Source material:
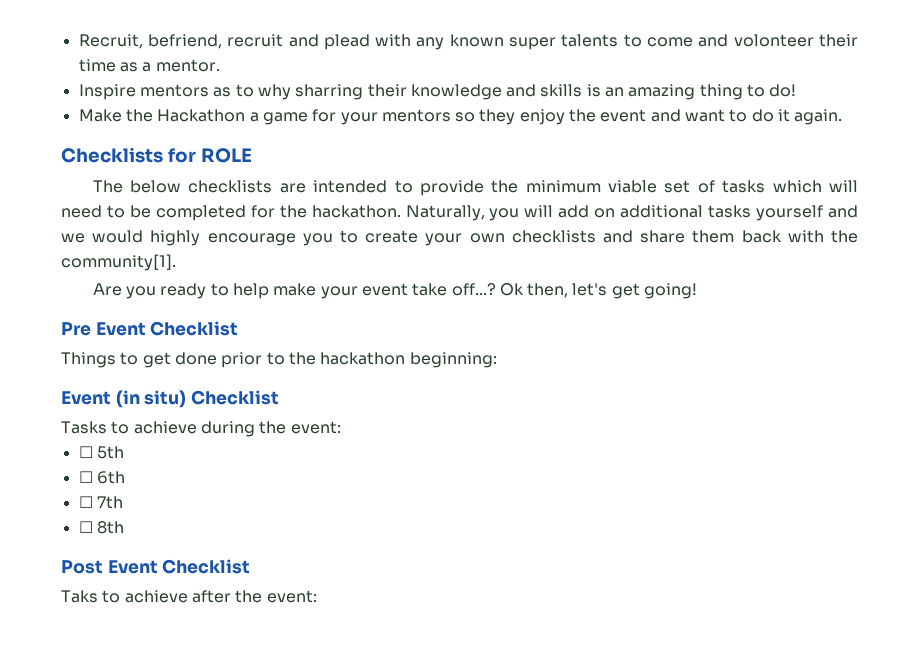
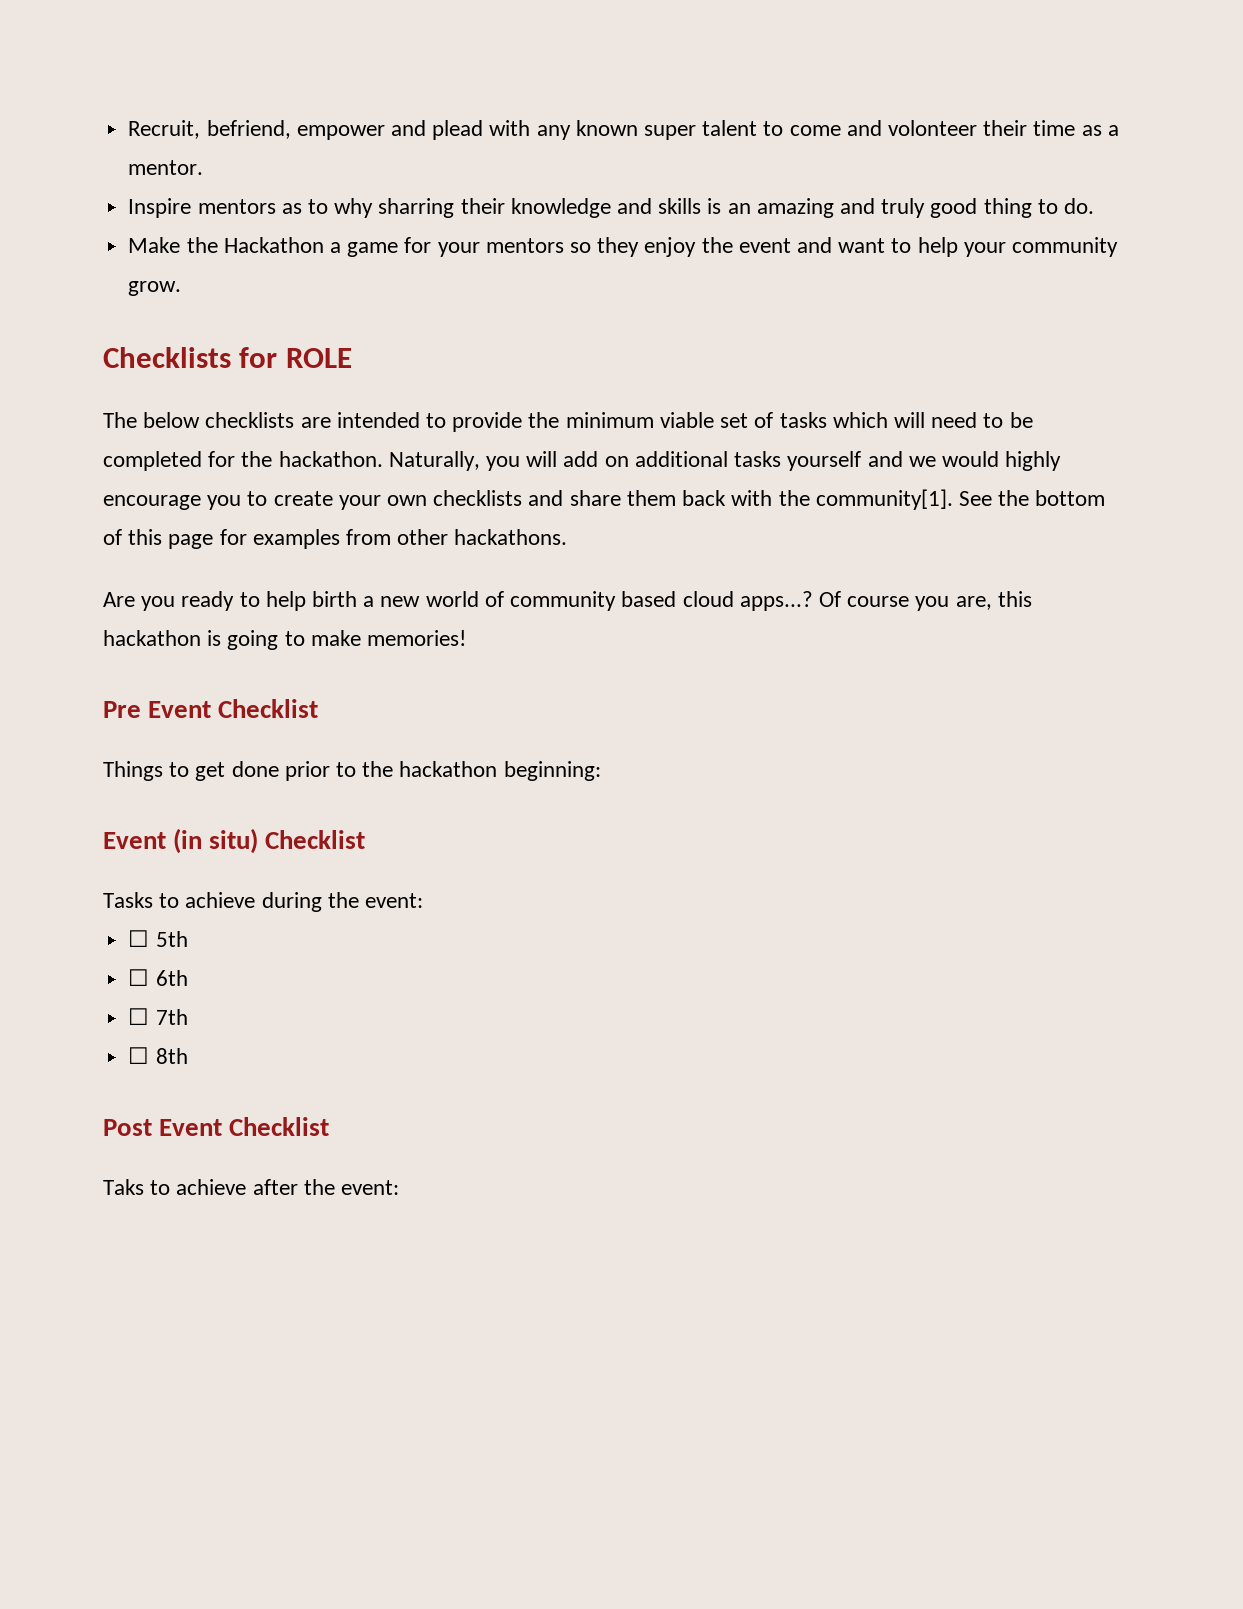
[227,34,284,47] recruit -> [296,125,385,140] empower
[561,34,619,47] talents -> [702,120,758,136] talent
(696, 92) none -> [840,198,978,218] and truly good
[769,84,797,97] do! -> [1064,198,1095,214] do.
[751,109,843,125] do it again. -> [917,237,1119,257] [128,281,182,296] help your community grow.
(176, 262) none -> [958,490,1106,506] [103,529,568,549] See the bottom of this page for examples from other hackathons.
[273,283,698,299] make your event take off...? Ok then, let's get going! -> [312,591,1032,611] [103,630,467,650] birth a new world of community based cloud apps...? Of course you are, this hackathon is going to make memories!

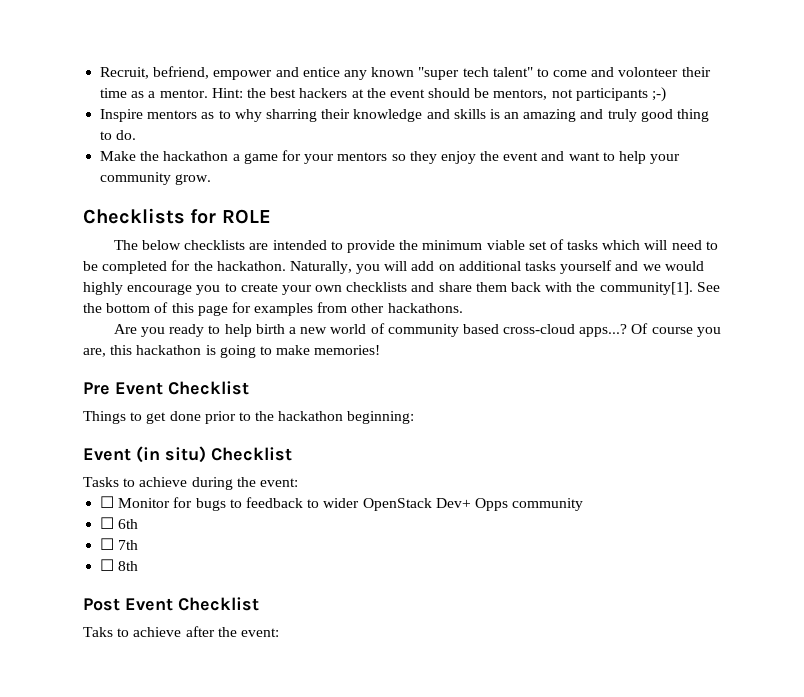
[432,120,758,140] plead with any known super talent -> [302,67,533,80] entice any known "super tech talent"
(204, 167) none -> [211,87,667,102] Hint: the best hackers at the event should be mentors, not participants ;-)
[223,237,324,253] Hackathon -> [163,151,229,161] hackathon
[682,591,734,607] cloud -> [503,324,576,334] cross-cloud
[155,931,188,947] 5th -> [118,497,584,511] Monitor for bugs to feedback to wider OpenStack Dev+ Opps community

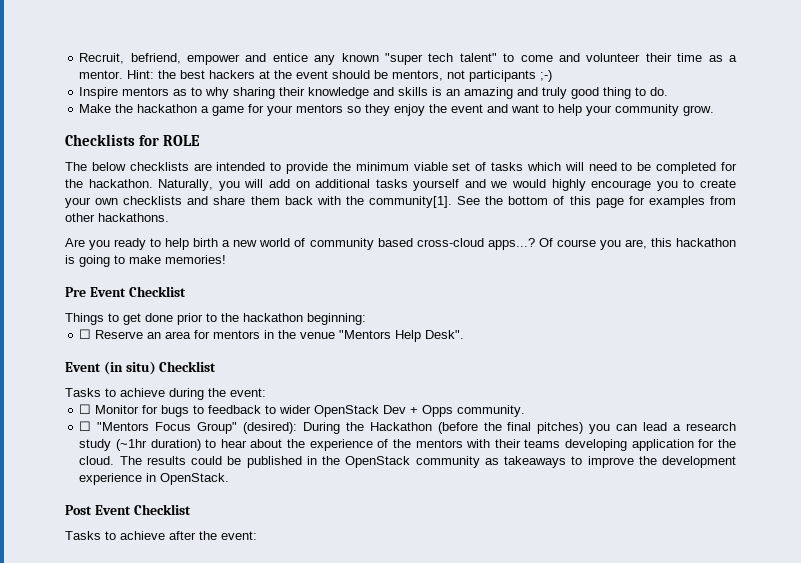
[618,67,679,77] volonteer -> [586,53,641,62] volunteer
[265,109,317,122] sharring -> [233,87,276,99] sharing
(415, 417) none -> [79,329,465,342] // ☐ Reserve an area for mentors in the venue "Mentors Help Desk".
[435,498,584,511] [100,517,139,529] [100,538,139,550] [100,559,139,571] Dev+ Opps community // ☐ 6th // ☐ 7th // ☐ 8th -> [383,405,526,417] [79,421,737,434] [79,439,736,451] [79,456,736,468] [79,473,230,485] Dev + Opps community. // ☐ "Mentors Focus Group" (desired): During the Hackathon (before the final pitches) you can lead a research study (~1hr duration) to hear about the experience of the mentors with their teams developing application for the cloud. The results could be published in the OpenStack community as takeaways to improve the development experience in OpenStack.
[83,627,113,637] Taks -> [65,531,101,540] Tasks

---

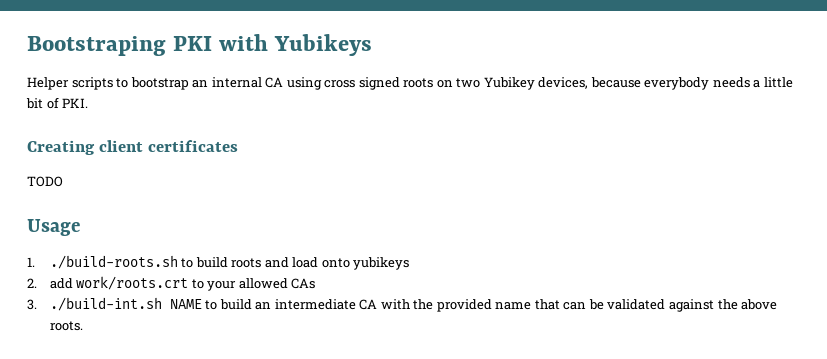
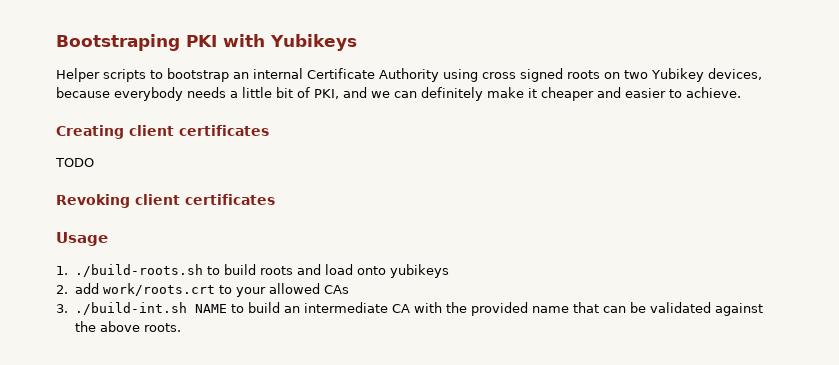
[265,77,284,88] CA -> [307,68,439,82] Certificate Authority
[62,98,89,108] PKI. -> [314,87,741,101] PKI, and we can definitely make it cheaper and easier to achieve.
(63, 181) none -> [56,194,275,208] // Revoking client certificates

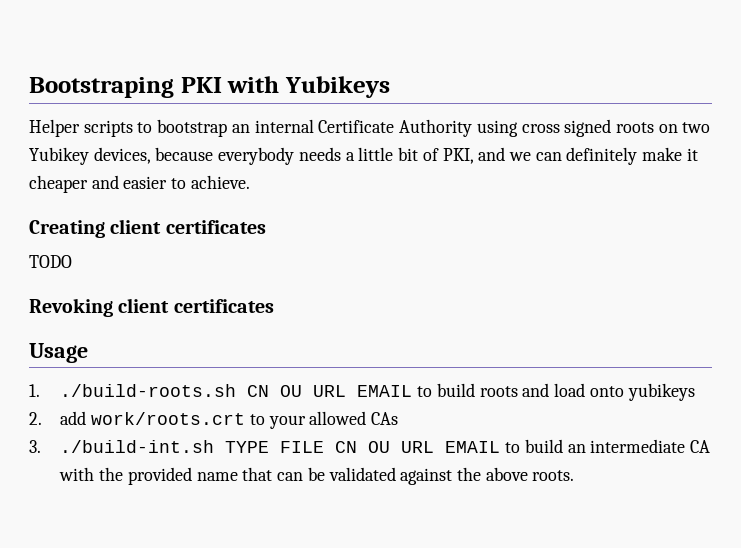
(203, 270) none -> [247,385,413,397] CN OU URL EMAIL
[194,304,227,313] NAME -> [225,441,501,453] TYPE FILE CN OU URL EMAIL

Assignment:
Give again, word for word, every line of the listing above from the one with "[227,34,284,47] recruit ->" to the one with "[273,283,698,299] make your", both inclusive, and nothing beyond them.

Answer to this problem:
[227,34,284,47] recruit -> [296,125,385,140] empower
[561,34,619,47] talents -> [702,120,758,136] talent
(696, 92) none -> [840,198,978,218] and truly good
[769,84,797,97] do! -> [1064,198,1095,214] do.
[751,109,843,125] do it again. -> [917,237,1119,257] [128,281,182,296] help your community grow.
(176, 262) none -> [958,490,1106,506] [103,529,568,549] See the bottom of this page for examples from other hackathons.
[273,283,698,299] make your event take off...? Ok then, let's get going! -> [312,591,1032,611] [103,630,467,650] birth a new world of community based cloud apps...? Of course you are, this hackathon is going to make memories!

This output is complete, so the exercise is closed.